Die neuen Gedichte von Heinrich Detering sprechen vom Untertauchen in der Zeit. In Waterloo und Stratford, zwischen Schierke und Elend, Ithaka und Tennessee legen die Gedichte von Heinrich Detering Spuren vergessener Geschichten frei. Sie erzählen von Begegnungen mit Tieren und Menschen, treffen auf Gespenster und Märchenhelden, Aufsteiger und Untertaucher. Sie gehen ins Kino und singen den Blues.
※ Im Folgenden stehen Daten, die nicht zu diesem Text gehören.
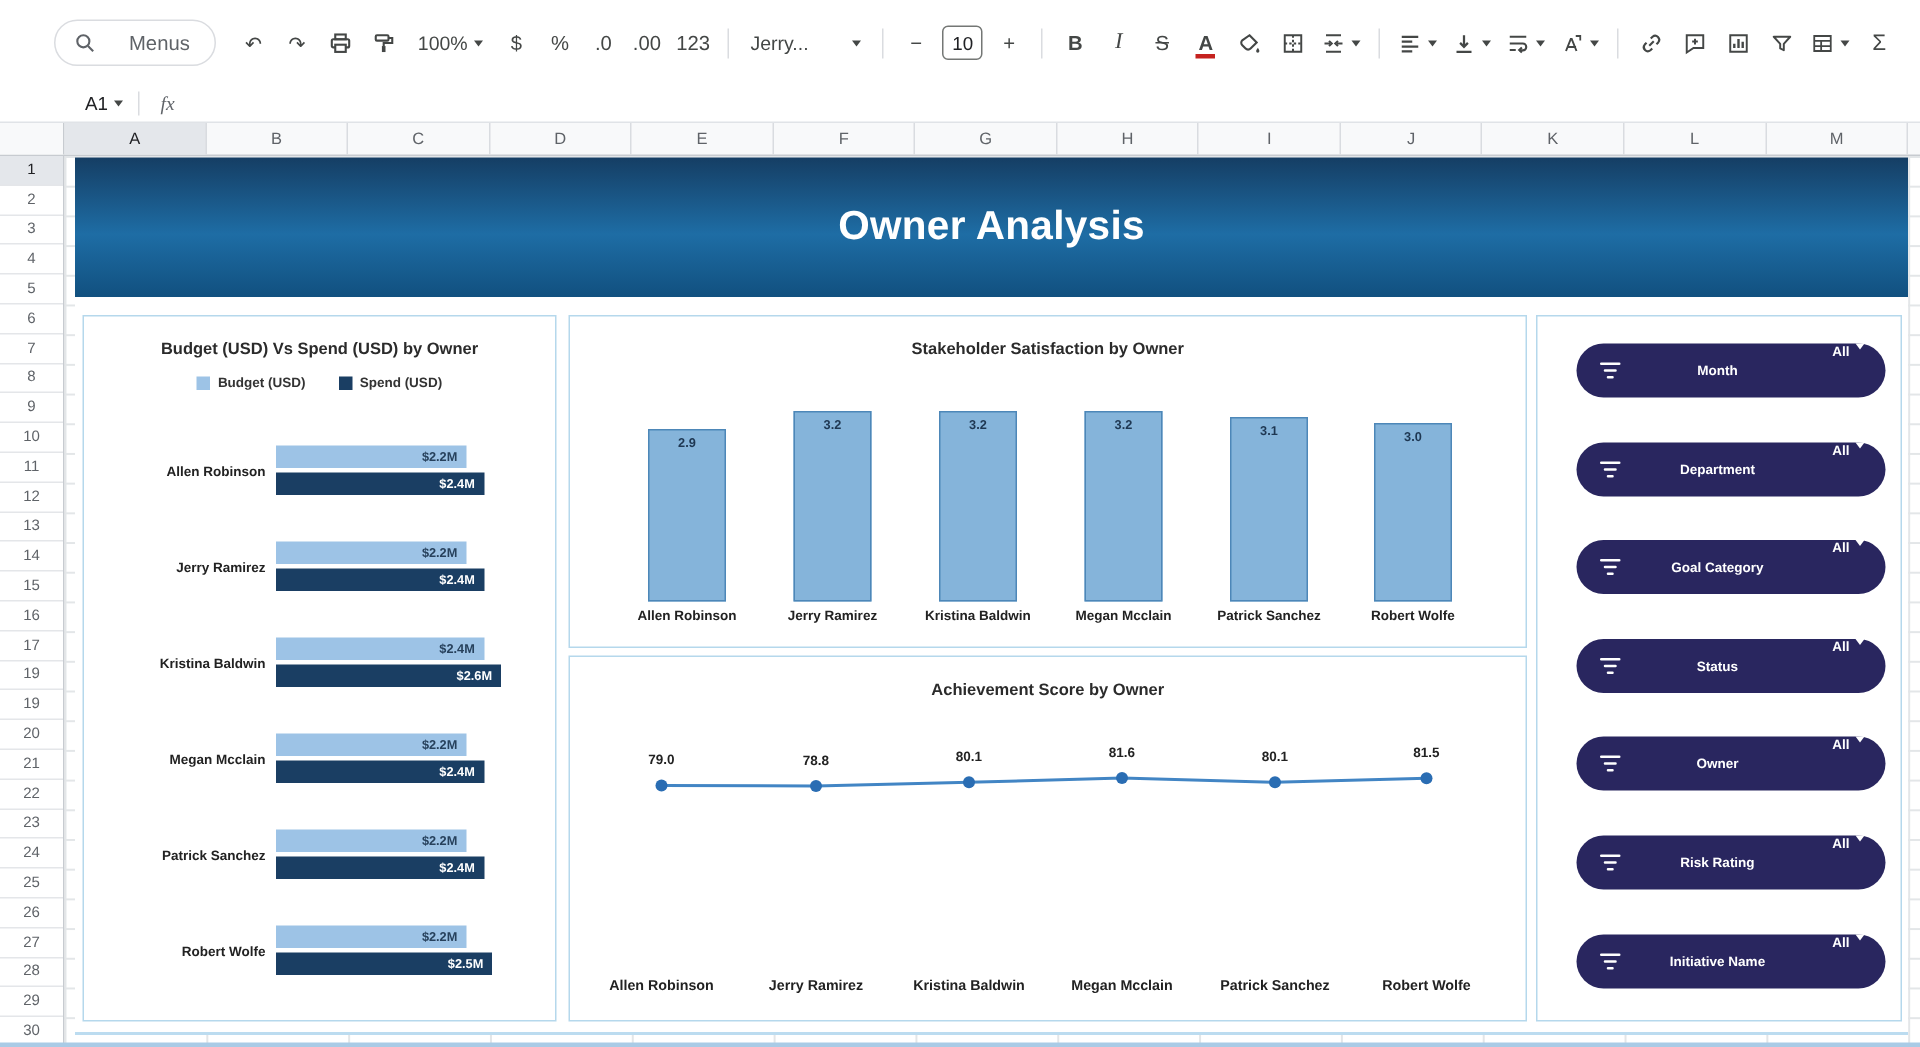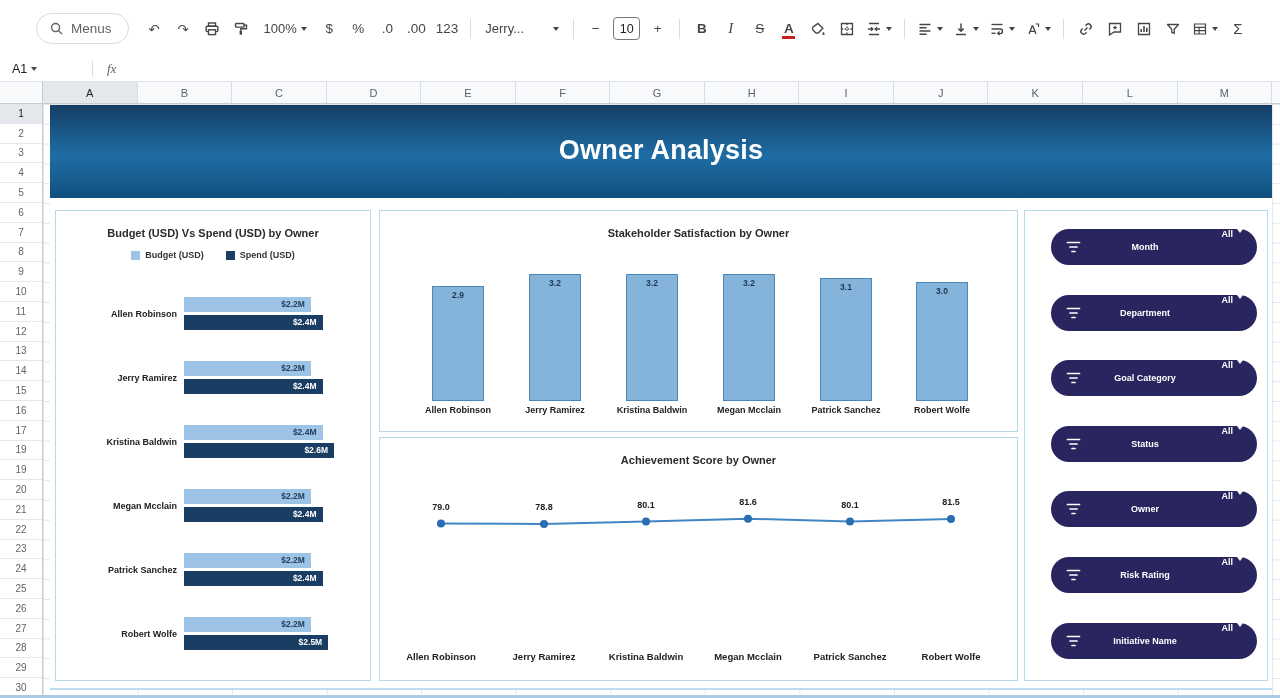--- a/index.html
+++ b/index.html
@@ -4,21 +4,21 @@
 <style>
   *{margin:0;padding:0;box-sizing:border-box}
   html,body{width:1280px;height:698px;overflow:hidden;background:#fff;
     font-family:"Liberation Sans",sans-serif;-webkit-font-smoothing:antialiased}
   .app{position:relative;width:1280px;height:698px;background:#fff}
 
   
   .corner-block{position:absolute;top:0;left:0;width:30px;height:29px;background:#0c2136}
   .toolbar{position:absolute;top:0;left:0;right:0;height:57px;background:#fff;
     display:flex;align-items:center;padding-left:36px;gap:2px}
-  .menus-pill{display:flex;align-items:center;gap:7px;height:31px;padding:0 16px 0 12px;
+  .menus-pill{display:flex;align-items:center;gap:22px;height:31px;padding:0 16px 0 12px;
     border:1px solid #dadce0;border-radius:16px;color:#5f6368;font-size:13.5px;margin-right:10px;background:#fff}
   .tbtn{min-width:27px;height:27px;padding:0 4px;display:inline-flex;align-items:center;justify-content:center;
     color:#444746;font-size:13.5px;border-radius:4px;cursor:default;white-space:nowrap}
   .tbtn svg{display:block}
   .tsep{width:1px;height:20px;background:#dadce0;margin:0 6px;flex:none}
   .caret{width:0;height:0;border-left:3.5px solid transparent;border-right:3.5px solid transparent;
     border-top:4px solid #444746;margin-left:4px;flex:none}
   .zoom-btn{font-size:13px;padding:0 7px}
   .font-select{width:86px;justify-content:space-between;font-size:13px;padding:0 6px}
   .size-box{width:27px;height:23px;border:1px solid #747775;border-radius:4px;font-size:12.5px;
@@ -26,21 +26,21 @@
   .b-bold{font-weight:bold}
   .b-italic{font-style:italic;font-family:"Liberation Serif",serif;font-size:15px}
   .b-strike{text-decoration:line-through}
   .b-color{font-weight:bold;position:relative}
   .b-color::after{content:"";position:absolute;left:7px;right:7px;bottom:3px;height:3px;background:#c5221f}
   .b-sigma{font-size:15px}
 
   
   .formula-bar{position:absolute;top:57px;left:0;right:0;height:25px;background:#fff;
     border-bottom:1px solid #e0e3e7;display:flex;align-items:center}
-  .name-box{width:92px;display:flex;align-items:center;justify-content:flex-start;
+  .name-box{width:92px;display:flex;align-items:center;justify-content:flex-end;
     padding:0 10px 0 12px;font-size:12.5px;color:#202124}
   .fx-sep{width:1px;height:16px;background:#dadce0;margin-right:14px}
   .fx{font-family:"Liberation Serif",serif;font-style:italic;font-size:13px;color:#5f6368}
 
   
   .col-header-row{position:absolute;top:82px;left:0;right:0;height:22px;display:flex;
     border-bottom:1px solid #c7cbd0;background:#f8f9fa}
   .corner-cell{width:43px;flex:none;border-right:1px solid #c7cbd0;background:#f8f9fa}
   .col-h{width:94.55px;flex:none;display:flex;align-items:center;justify-content:center;
     font-size:11px;color:#5f6368;border-right:1px solid #d9dce0}

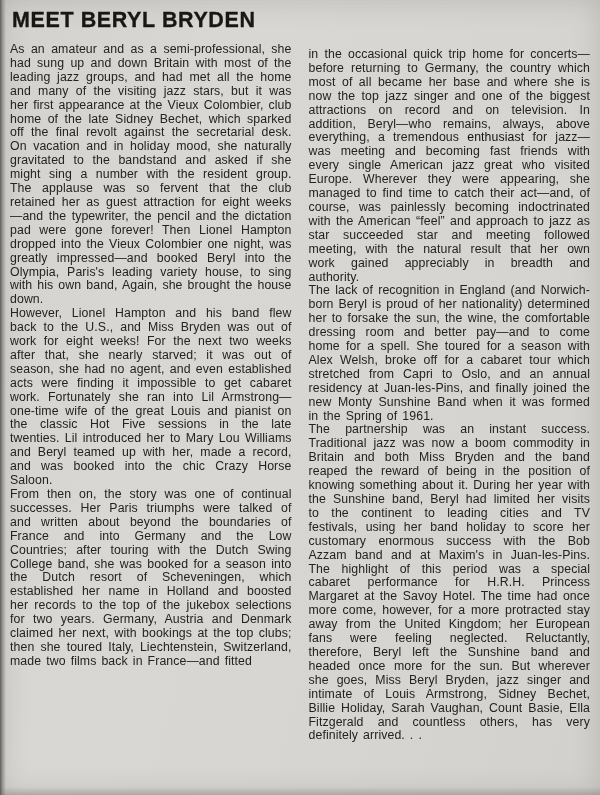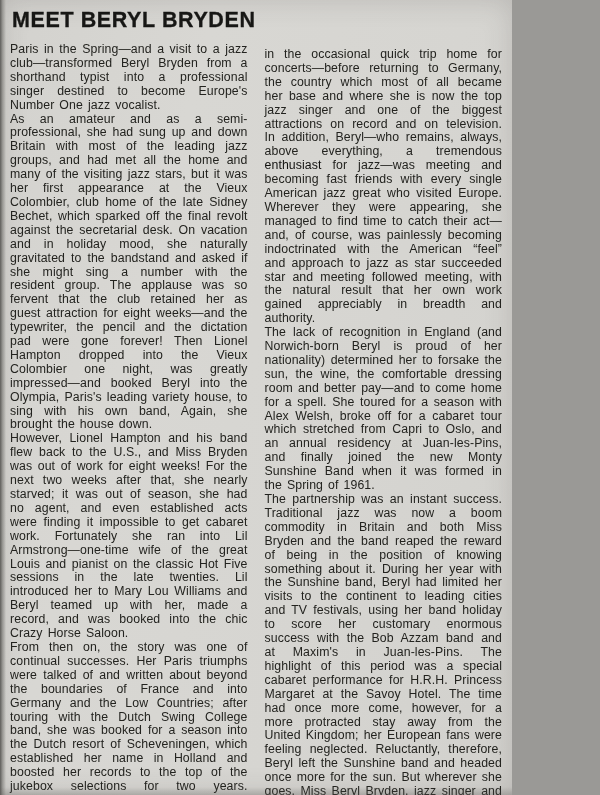--- a/index.html
+++ b/index.html
@@ -2,21 +2,21 @@
 <html><head>
 <meta charset="utf-8">
 <style>
   html, body {
     margin: 0;
     padding: 0;
     background: #9a9996;
   }
   .page {
     position: relative;
-    width: 512px;
+    width: 600px;
     height: 795px;
     margin: 0;
     background: linear-gradient(105deg, #d3d2ce 0%, #d8d7d3 30%, #d6d5d1 65%, #d2d1cd 100%);
     box-shadow: inset 0 0 28px rgba(60,58,54,0.18);
     overflow: hidden;
     box-sizing: border-box;
     padding: 8px 10px 6px 10px;
     font-family: "Liberation Sans", "DejaVu Sans", sans-serif;
     color: #222220;
   }
@@ -75,21 +75,20 @@
 </head>
 <body>
 
 <div class="page">
 
   <h1 class="article-title">MEET BERYL BRYDEN</h1>
 
   <div class="cols">
 
     <div class="col col-left">
-      <p>Paris in the Spring—and a visit to a jazz club—transformed Beryl Bryden from a shorthand typist into a professional singer destined to become Europe's Number One jazz vocalist.</p>
       <p>As an amateur and as a semi-professional, she had sung up and down Britain with most of the leading jazz groups, and had met all the home and many of the visiting jazz stars, but it was her first appearance at the Vieux Colombier, club home of the late Sidney Bechet, which sparked off the final revolt against the secretarial desk. On vacation and in holiday mood, she naturally gravitated to the bandstand and asked if she might sing a number with the resident group. The applause was so fervent that the club retained her as guest attraction for eight weeks—and the typewriter, the pencil and the dictation pad were gone forever! Then Lionel Hampton dropped into the Vieux Colombier one night, was greatly impressed—and booked Beryl into the Olympia, Paris's leading variety house, to sing with his own band, Again, she brought the house down.</p>
       <p>However, Lionel Hampton and his band flew back to the U.S., and Miss Bryden was out of work for eight weeks! For the next two weeks after that, she nearly starved; it was out of season, she had no agent, and even established acts were finding it impossible to get cabaret work. Fortunately she ran into Lil Armstrong—one-time wife of the great Louis and pianist on the classic Hot Five sessions in the late twenties. Lil introduced her to Mary Lou Williams and Beryl teamed up with her, made a record, and was booked into the chic Crazy Horse Saloon.</p>
       <p>From then on, the story was one of continual successes. Her Paris triumphs were talked of and written about beyond the boundaries of France and into Germany and the Low Countries; after touring with the Dutch Swing College band, she was booked for a season into the Dutch resort of Scheveningen, which established her name in Holland and boosted her records to the top of the jukebox selections for two years. Germany, Austria and Denmark claimed her next, with bookings at the top clubs; then she toured Italy, Liechtenstein, Switzerland, made two films back in France—and fitted</p>
     </div>
 
     <div class="col col-right">
       <p><span>in the occasional quick trip home for concerts—before returning to Germany, the country which most of all became her base and where she is now the top jazz singer and one of the biggest attractions on record and on television. In addition, Beryl—who remains, always, above everything, a tremendous </span><b>enthusiast</b><span> for jazz—was meeting and becoming fast friends with every single American jazz great who visited Europe. Wherever they were appearing, she managed to find time to catch their act—and, of course, was painlessly becoming indoctrinated with the American “feel” and approach to jazz as star succeeded star and meeting followed meeting, with the natural result that her own work gained appreciably in breadth and authority.</span></p>
       <p>The lack of recognition in England (and Norwich-born Beryl is proud of her nationality) determined her to forsake the sun, the wine, the comfortable dressing room and better pay—and to come home for a spell. She toured for a season with Alex Welsh, broke off for a cabaret tour which stretched from Capri to Oslo, and an annual residency at Juan-les-Pins, and finally joined the new Monty Sunshine Band when it was formed in the Spring of 1961.</p>
       <p>The partnership was an instant success. Traditional jazz was now a boom commodity in Britain and both Miss Bryden and the band reaped the reward of being in the position of knowing something about it. During her year with the Sunshine band, Beryl had limited her visits to the continent to leading cities and TV festivals, using her band holiday to score her customary enormous success with the Bob Azzam band and at Maxim's in Juan-les-Pins. The highlight of this period was a special cabaret performance for H.R.H. Princess Margaret at the Savoy Hotel. The time had once more come, however, for a more protracted stay away from the United Kingdom; her European fans were feeling neglected. Reluctantly, therefore, Beryl left the Sunshine band and headed once more for the sun. But wherever she goes, Miss Beryl Bryden, jazz singer and intimate of Louis Armstrong, Sidney Bechet, Billie Holiday, Sarah Vaughan, Count Basie, Ella Fitzgerald and countless others, has very definitely arrived. . .</p>
     </div>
Immer erkunden sie dabei die Spannungen zwischen Formstrenge und Leichtigkeit, und immer balancieren sie zwischen Wahrheitssuche und Lügengeschichten.
Rezensionsnotiz zu
Frankfurter Allgemeine Zeitung, 15.10.2019
Rezensentin Angelika Overath taucht gern ein in den fünften Gedichtband des Literaturwissenschaftlers Heinrich Detering. Mag sein, dass Detering nicht jedes Gedicht gelingt, wendet die Kritikerin ein, die nicht dringend eine neue Überschreibung von Celans "Todesfuge" oder eine Beschwörung des nackten Allen Ginsberg am Strand gebraucht hätte. Davon abgesehen aber entdeckt sie hier wunderbare Gedichte in grammatikalisch schlichter Form, die von Deterings tiefem Gottvertrauen zeugen. Wenn der Dichter ihr von den "Farben des Honigs" oder den Refugien der Fische erzählt, geht die Kritikerin "rätselhaft getröstet" aus der Lektüre hervor.